Но если черного пса и толстяка нарисовал на оштукатуренной стене неизвестный художник, то сидящая на темно-бордовом пуфике, поджав под себя ноги, женщина являлась самой настоящей. Желтокожая, она была одета в желтую парчовую юбку и скромную накидку из того же материала – если можно назвать так тряпичный круг, обнимающий шею и укрывающий плечи. На голове ее белел платок, завязанный под затылком и ниспадающий на уши, спину и спереди ниже ключиц. Время превратило груди женщины в два плоских кожаных мешочка, а соски – в коричневые пятна, но глаза ее смотрели цепко и внимательно, отражая вполне еще ясный разум.
– Когда я встретила его, номария, – рассказывала стоящая перед ней на коленях девушка, одетая точно так же, но в синюю ткань, – то обратила внимание на некоторые магические способности. Вдобавок, прямо у меня на глазах его взяли топорники. И у него были знакомые в милиции. Мне показалось, что этот юноша будет полезен клану. Поэтому я позволила юноше сблизиться со мной. Мне даже пришлось несколько поощрить его, иначе он никак не решался на первый шаг.
– Ты девственница? – перебила девушку старуха.
– Да, номария! – вскинула голову та. – Я чту свой долг. Мне исполнится двадцать пять лет только через восемнадцать дней. Я чиста.
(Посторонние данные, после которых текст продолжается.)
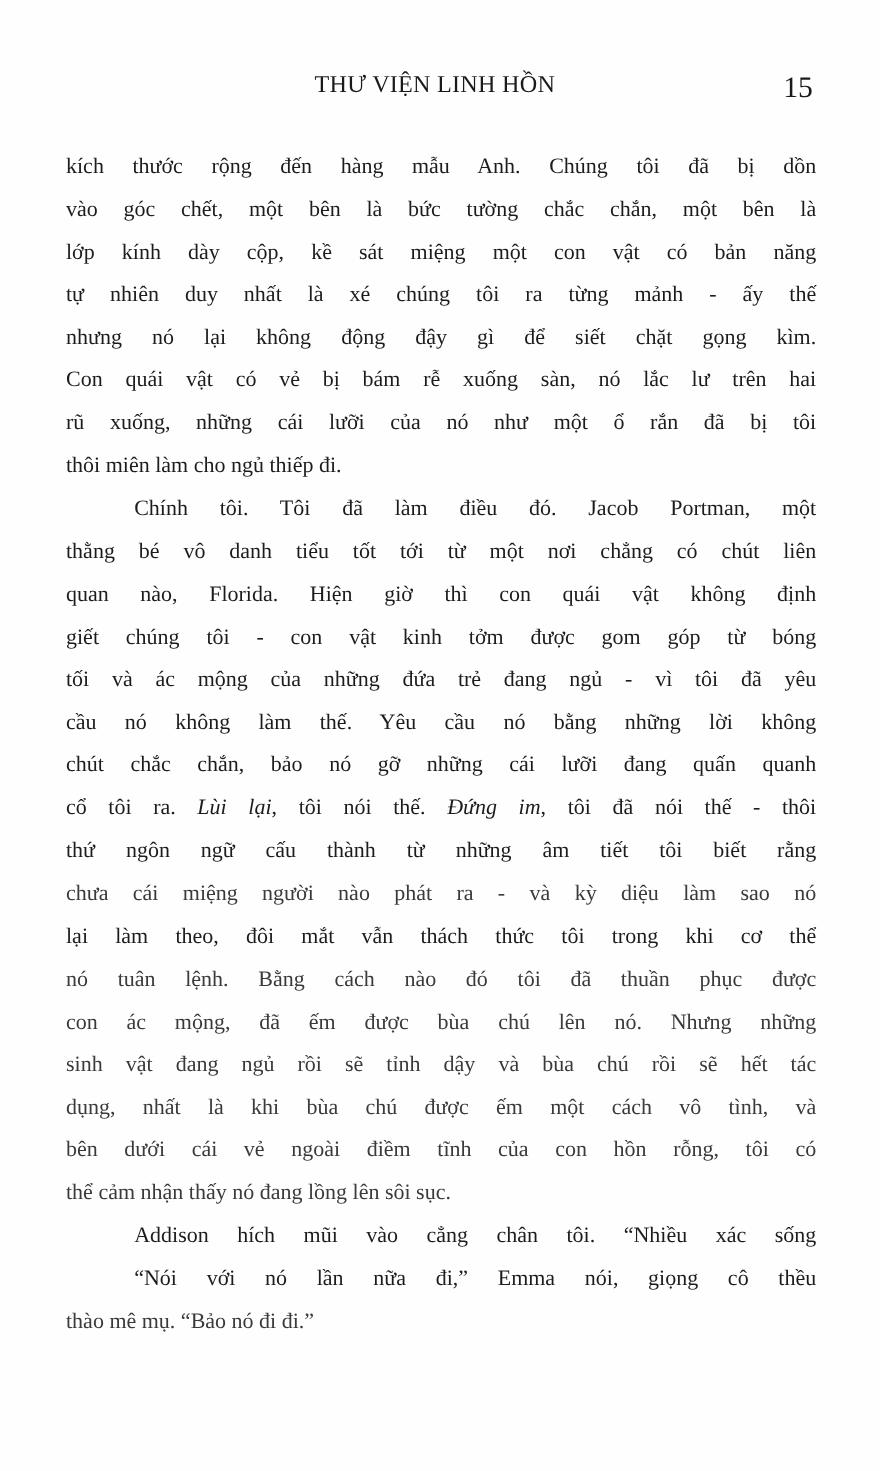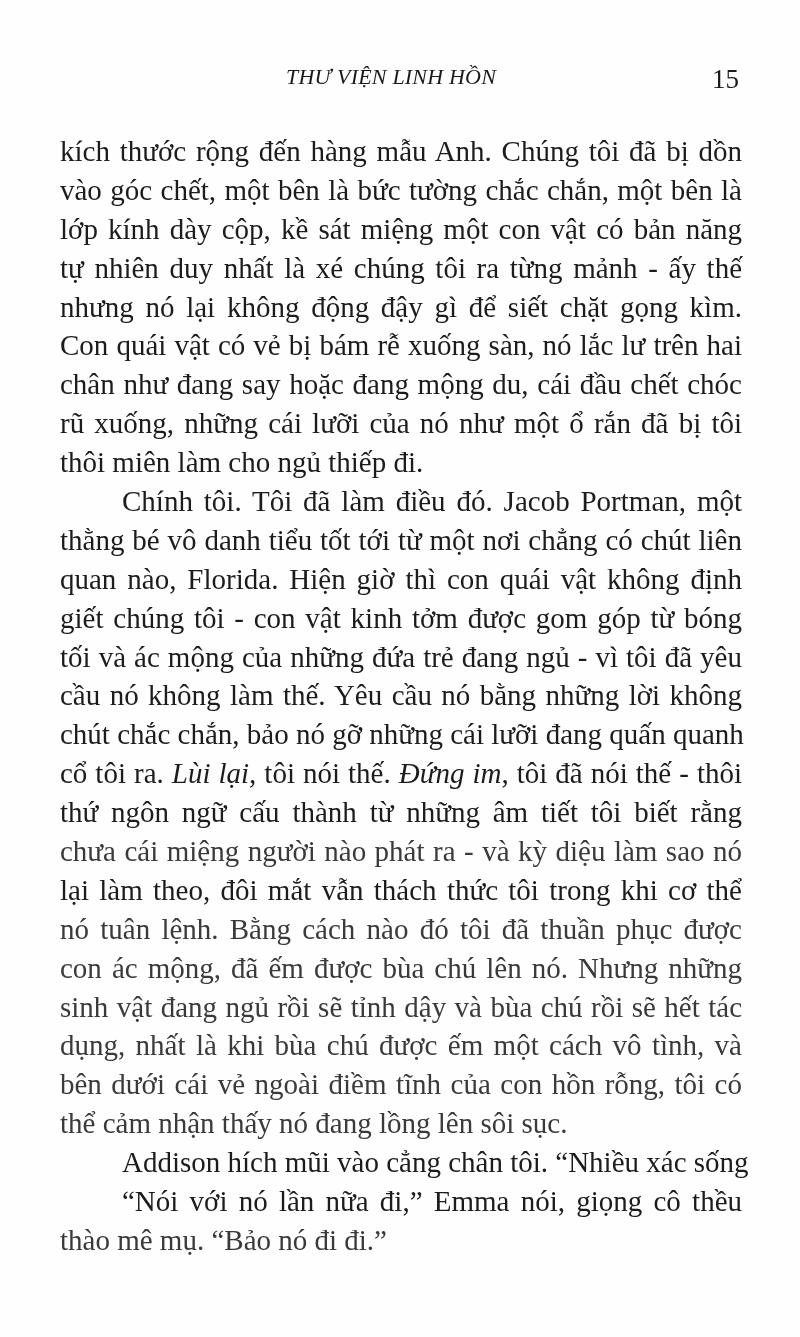"THƯ VIỆN LINH HỒN" .running-title { font-style: italic -> none }
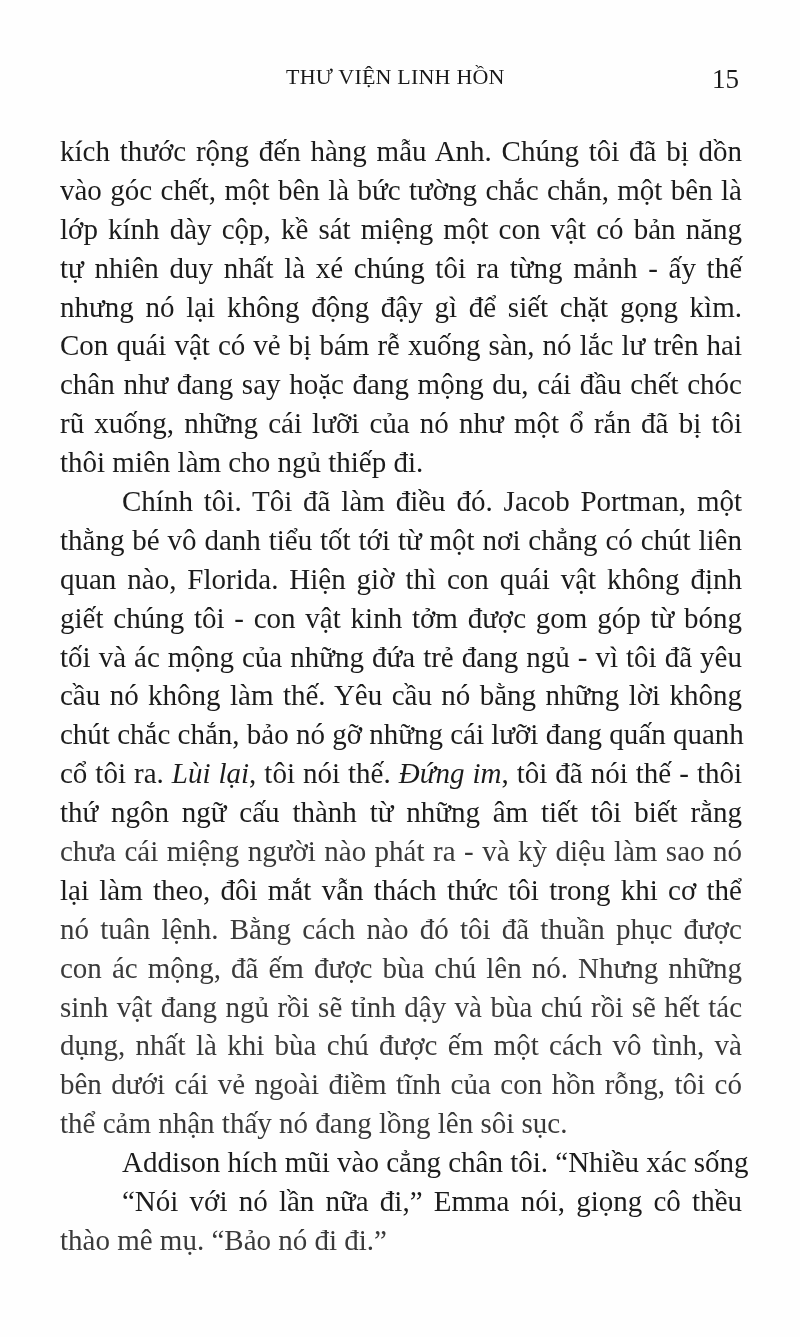"kích thước rộng đến hàng" .body-text { font-size: 29px -> 20px }
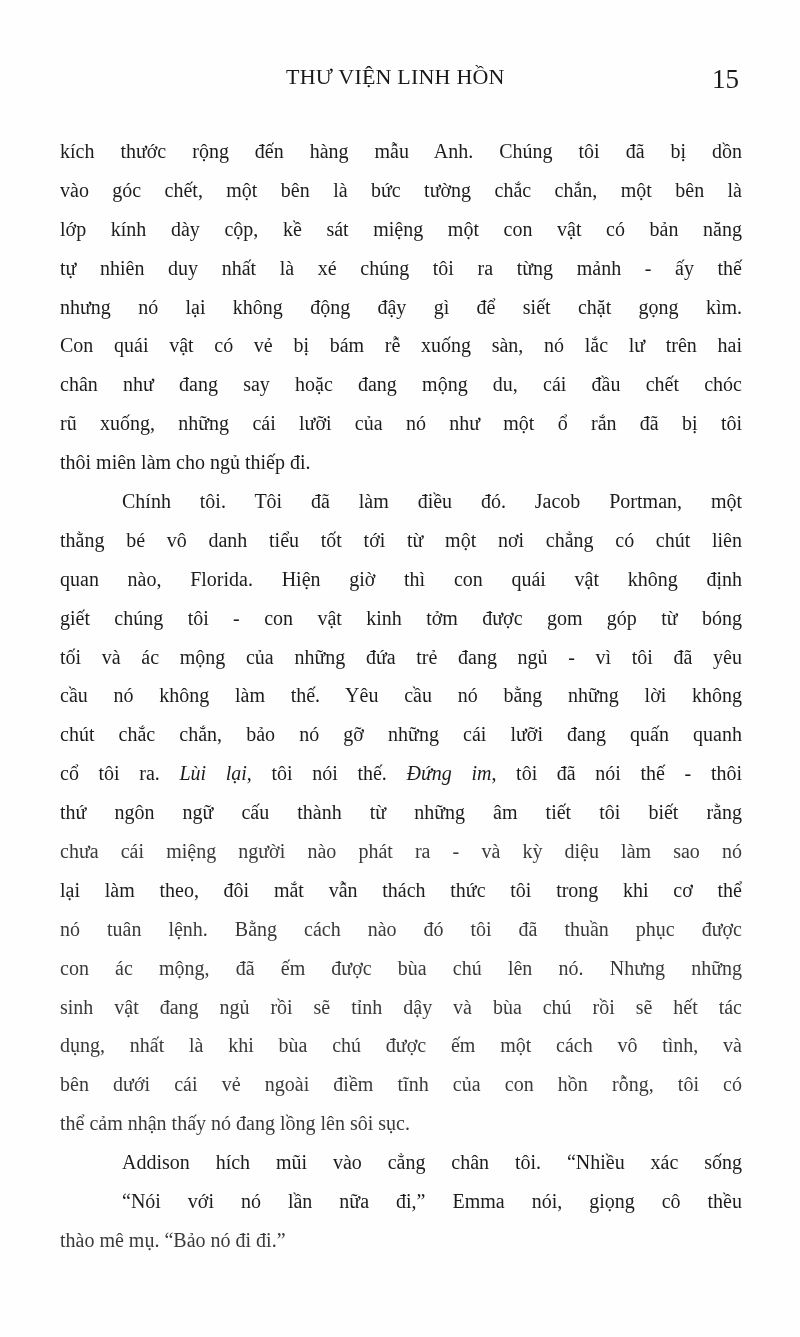"chân như đang say hoặc" span.line { html: <span>chân như đang say hoặc đang mộng du, cái đầu chết chóc</span> -> none }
– Это и есть самое главное, дитя мое, – кивнула старуха. – Пройдут годы, девочка. Очень может быть, ты наберешься опыта и мудрости и так же, как и я, закроешься в гротах, чтобы не подвергаться влиянию внешней суеты и принимать решения только во имя Спящего и на благо клана. Может быть, ты до конца своих дней останешься в миру. И тогда, оглядываясь назад, ты уже не станешь считать свою потерю столь важной. Скажу больше: ты испугаешься того, что я могла бы откликнуться на твою просьбу и закрыть врата вечности перед юношей. Потому что рядом с ним твоя жизнь, возможно, пошла бы иначе и ты лишилась бы счастья, которого достигнешь. Поверь моему опыту и доверься моей мудрости. Тебе не нужно ничего менять в своей и его судьбе.
– Я прошу милости и мудрости, номария, – опять склонилась девушка. – Уже не первый век над усыпальницей Великого загораются ночные огни. Больше полутора веков, как в его ногах заняли место стражи ворот мертвых. В Эрмитаже, напротив усыпальницы Нефелима, сорок лет назад получил постоянное пристанище Антурий, жрец из Египта, хранитель душ. В этнографическом музее получил место шаман Пхен Си, хранитель душ из Лаоса, второй страны пирамид. Нам осталось привезти сюда только одного хранителя, из Мексики, Бразилии или Перу. Пророчество сбывается. НАСА вывело на орбиту новый телескоп, «Хаббл».